> **EXERCISE DETAILS**
Entries follow. Give back exactly the lines starting at the one containing "BAZIC® Slant D" and ending at the one containing "FINCA DE ALTURA", and no other lines.

> **DATA EXTRACTS**

==================================================

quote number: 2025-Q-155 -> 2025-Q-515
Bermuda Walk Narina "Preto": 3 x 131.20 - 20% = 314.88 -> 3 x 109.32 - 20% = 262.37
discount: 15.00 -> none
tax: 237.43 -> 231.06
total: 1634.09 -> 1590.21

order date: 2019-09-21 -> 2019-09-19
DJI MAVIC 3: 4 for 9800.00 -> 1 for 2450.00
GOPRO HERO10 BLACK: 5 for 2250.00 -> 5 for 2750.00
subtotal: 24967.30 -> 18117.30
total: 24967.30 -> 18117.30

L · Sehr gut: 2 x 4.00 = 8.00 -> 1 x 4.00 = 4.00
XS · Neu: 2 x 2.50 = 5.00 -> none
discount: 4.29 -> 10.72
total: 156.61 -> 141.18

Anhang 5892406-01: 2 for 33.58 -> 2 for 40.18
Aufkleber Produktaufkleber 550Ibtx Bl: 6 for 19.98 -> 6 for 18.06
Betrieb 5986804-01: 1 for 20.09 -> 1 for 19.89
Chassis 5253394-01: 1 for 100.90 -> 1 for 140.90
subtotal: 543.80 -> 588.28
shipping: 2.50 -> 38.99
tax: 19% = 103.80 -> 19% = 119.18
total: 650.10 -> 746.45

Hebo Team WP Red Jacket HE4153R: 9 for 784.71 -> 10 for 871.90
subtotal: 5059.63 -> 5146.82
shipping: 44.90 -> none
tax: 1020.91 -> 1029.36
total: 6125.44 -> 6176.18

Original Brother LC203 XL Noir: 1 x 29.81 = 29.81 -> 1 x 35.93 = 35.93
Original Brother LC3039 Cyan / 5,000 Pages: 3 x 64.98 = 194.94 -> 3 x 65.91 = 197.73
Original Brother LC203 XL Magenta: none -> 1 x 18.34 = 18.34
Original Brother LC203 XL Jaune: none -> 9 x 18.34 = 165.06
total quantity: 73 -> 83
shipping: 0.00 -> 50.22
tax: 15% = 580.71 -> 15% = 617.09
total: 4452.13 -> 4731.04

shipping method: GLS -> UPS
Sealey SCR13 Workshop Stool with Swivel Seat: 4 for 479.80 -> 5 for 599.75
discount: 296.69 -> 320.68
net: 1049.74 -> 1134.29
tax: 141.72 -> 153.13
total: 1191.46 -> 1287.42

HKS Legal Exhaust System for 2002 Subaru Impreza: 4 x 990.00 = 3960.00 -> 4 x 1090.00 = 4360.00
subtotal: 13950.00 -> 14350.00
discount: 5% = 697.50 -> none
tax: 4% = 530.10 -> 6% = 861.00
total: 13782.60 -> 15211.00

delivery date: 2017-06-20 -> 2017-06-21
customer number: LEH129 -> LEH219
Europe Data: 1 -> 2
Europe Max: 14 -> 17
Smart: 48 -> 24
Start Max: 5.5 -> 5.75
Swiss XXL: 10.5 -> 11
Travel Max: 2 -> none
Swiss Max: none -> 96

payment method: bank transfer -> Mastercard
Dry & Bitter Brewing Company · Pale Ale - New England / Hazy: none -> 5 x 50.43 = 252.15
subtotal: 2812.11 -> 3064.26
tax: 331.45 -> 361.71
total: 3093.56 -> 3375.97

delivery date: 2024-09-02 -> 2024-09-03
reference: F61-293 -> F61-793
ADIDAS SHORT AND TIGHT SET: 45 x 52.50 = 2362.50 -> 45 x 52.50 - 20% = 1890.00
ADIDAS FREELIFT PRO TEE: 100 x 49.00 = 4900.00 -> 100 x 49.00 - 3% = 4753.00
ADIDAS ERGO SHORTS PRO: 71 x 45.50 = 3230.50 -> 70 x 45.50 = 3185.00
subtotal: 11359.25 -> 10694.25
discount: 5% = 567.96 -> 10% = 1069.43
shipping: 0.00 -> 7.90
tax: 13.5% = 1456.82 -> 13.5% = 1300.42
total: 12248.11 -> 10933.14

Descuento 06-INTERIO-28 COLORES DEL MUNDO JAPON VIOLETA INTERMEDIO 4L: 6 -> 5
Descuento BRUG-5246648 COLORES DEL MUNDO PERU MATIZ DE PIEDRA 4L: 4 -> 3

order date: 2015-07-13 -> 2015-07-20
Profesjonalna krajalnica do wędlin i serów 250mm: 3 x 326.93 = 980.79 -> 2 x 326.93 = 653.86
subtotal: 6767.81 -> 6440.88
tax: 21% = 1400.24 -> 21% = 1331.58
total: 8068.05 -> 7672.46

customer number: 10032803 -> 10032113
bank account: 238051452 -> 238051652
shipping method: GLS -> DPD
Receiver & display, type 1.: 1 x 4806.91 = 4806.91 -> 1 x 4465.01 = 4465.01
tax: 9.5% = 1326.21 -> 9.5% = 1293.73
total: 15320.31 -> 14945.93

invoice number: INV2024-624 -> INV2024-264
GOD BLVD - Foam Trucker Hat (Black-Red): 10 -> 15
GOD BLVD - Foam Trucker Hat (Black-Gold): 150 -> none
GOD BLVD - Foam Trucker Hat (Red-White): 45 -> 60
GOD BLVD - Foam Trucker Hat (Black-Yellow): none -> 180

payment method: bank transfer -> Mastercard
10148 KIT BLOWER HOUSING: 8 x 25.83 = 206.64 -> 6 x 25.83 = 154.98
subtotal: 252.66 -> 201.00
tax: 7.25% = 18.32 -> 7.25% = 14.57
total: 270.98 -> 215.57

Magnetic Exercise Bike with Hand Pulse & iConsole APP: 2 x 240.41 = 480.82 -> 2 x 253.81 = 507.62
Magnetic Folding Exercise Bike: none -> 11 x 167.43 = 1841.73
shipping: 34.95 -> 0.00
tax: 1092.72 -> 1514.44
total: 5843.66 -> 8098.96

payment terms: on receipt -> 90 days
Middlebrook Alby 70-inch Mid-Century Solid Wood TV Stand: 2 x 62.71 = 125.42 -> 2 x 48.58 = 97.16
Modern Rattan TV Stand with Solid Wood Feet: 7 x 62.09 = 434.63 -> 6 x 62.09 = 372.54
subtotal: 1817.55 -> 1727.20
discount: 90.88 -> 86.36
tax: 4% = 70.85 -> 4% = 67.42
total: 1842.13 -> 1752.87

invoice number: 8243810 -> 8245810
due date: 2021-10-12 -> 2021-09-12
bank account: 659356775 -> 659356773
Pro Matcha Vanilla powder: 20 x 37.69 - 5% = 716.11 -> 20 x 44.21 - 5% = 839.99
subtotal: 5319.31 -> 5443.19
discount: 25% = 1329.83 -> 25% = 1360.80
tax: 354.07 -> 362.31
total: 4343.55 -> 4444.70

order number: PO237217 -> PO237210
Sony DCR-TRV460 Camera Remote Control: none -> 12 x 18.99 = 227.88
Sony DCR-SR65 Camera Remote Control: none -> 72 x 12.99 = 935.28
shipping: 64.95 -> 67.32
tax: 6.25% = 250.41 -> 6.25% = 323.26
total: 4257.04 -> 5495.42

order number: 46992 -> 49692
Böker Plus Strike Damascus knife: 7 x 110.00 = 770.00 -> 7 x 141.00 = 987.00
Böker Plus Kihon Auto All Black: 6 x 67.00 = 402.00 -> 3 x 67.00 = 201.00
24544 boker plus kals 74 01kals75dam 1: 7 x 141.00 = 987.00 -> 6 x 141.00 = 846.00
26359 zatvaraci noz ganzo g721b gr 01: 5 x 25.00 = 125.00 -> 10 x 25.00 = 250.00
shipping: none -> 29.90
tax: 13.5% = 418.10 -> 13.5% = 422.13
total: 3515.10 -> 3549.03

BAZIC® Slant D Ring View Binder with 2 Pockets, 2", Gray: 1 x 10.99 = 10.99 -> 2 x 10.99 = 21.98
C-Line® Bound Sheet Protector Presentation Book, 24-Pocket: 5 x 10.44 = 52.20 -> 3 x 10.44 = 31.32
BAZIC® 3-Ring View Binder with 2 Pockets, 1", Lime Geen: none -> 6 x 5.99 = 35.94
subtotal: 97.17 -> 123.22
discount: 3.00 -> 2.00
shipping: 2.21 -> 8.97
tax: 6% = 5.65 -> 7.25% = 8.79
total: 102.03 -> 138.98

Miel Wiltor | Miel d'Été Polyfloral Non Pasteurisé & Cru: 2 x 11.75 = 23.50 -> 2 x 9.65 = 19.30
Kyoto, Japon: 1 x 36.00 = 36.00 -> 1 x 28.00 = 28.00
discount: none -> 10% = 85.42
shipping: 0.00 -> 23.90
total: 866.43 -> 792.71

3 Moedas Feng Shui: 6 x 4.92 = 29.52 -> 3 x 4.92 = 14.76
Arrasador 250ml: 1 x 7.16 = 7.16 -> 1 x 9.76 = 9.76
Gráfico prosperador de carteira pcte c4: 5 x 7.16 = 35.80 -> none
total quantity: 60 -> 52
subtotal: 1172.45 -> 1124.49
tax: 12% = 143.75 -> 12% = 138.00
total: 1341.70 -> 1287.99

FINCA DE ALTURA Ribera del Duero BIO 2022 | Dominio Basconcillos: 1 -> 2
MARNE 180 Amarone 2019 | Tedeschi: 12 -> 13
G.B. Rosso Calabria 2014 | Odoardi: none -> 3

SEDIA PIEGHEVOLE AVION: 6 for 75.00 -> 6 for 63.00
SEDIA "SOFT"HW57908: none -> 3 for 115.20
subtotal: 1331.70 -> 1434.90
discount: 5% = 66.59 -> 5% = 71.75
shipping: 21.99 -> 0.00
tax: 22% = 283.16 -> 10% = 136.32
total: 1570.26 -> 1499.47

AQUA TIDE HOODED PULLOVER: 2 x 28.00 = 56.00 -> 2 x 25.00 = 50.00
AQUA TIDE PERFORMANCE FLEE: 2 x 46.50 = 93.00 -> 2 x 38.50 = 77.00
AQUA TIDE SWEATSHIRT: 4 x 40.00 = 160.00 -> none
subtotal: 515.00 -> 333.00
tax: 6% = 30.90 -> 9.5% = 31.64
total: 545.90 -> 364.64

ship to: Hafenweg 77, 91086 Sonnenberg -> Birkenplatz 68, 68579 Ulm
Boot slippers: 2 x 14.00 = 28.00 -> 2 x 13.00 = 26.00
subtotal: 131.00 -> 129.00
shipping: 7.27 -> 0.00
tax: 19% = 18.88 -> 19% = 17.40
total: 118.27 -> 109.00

==================================================

> **RESULT BELOW**
BAZIC® Slant D Ring View Binder with 2 Pockets, 2", Gray: 1 x 10.99 = 10.99 -> 2 x 10.99 = 21.98
C-Line® Bound Sheet Protector Presentation Book, 24-Pocket: 5 x 10.44 = 52.20 -> 3 x 10.44 = 31.32
BAZIC® 3-Ring View Binder with 2 Pockets, 1", Lime Geen: none -> 6 x 5.99 = 35.94
subtotal: 97.17 -> 123.22
discount: 3.00 -> 2.00
shipping: 2.21 -> 8.97
tax: 6% = 5.65 -> 7.25% = 8.79
total: 102.03 -> 138.98

Miel Wiltor | Miel d'Été Polyfloral Non Pasteurisé & Cru: 2 x 11.75 = 23.50 -> 2 x 9.65 = 19.30
Kyoto, Japon: 1 x 36.00 = 36.00 -> 1 x 28.00 = 28.00
discount: none -> 10% = 85.42
shipping: 0.00 -> 23.90
total: 866.43 -> 792.71

3 Moedas Feng Shui: 6 x 4.92 = 29.52 -> 3 x 4.92 = 14.76
Arrasador 250ml: 1 x 7.16 = 7.16 -> 1 x 9.76 = 9.76
Gráfico prosperador de carteira pcte c4: 5 x 7.16 = 35.80 -> none
total quantity: 60 -> 52
subtotal: 1172.45 -> 1124.49
tax: 12% = 143.75 -> 12% = 138.00
total: 1341.70 -> 1287.99

FINCA DE ALTURA Ribera del Duero BIO 2022 | Dominio Basconcillos: 1 -> 2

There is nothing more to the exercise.